The consul was smiling. “I don’t believe it.”
“Then telephone Mr. Courtney. Or, perhaps better, do you know a man in Bari, a broker and agent, named Paolo Telesio?”
“Yes. I’ve met him.”
“If you’ll phone him and let me speak to him, he’ll bring our passports, properly stamped at Rome when we arrived there on Sunday, four days ago. Also he’ll identify us.”
“I’ll be damned. You are Nero Wolfe?”
“I am.”
“Why the hell were you wandering around at night with guns and knives and no papers?”
“That was indiscreet but necessary. We are here on an important and confidential matter, and our presence must not be known.”

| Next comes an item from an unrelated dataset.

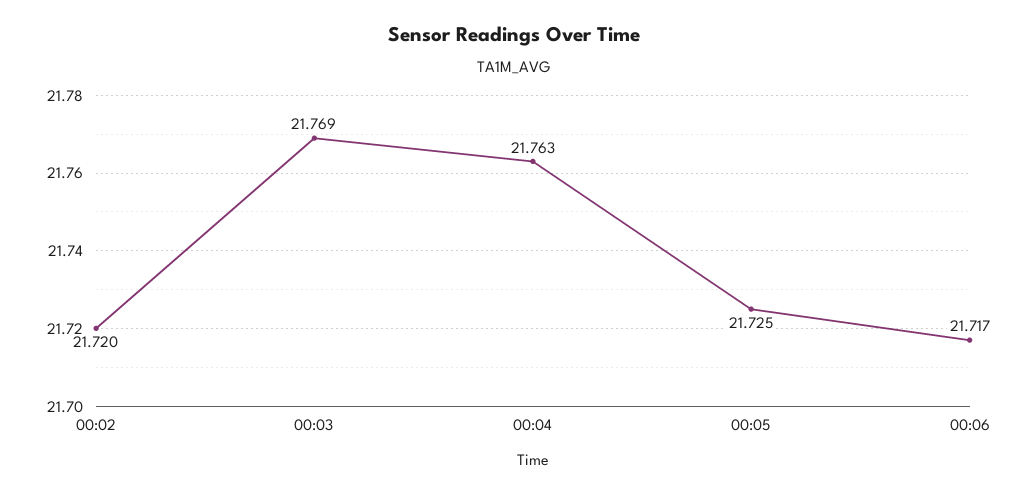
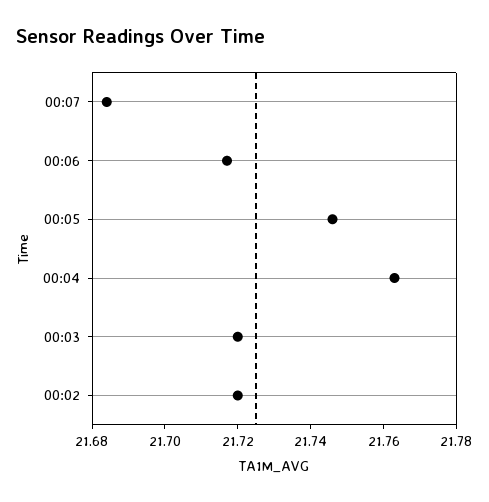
00:03: 21.769 -> 21.72
00:05: 21.725 -> 21.745
00:07: none -> 21.685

I thought he was doing fine. His asking Arnold to phone the embassy would make the consul suspect that we were on a secret job for the State Department, and if he phoned and Courtney told him we weren’t that would only make him think the job was supersecret. He didn’t get the embassy, at least not from there. He got Telesio, let Wolfe talk to him, and then sat and chewed the fat with us until Telesio arrived with the passports. Wolfe had pressed it on him that as few people as possible should know we were there, so he didn’t tell even the warden our names. He made another phone call, and another signor came, who looked and acted more important than a warden, and he looked at our passports and made it legal for us to breathe. When we left with Telesio they shook hands with us, perfectly friendly, but I noticed they avoided any close contact, which was understandable. They knew where we had been for five hours, that we hadn’t been alone, and that some of our companions were leaving with us.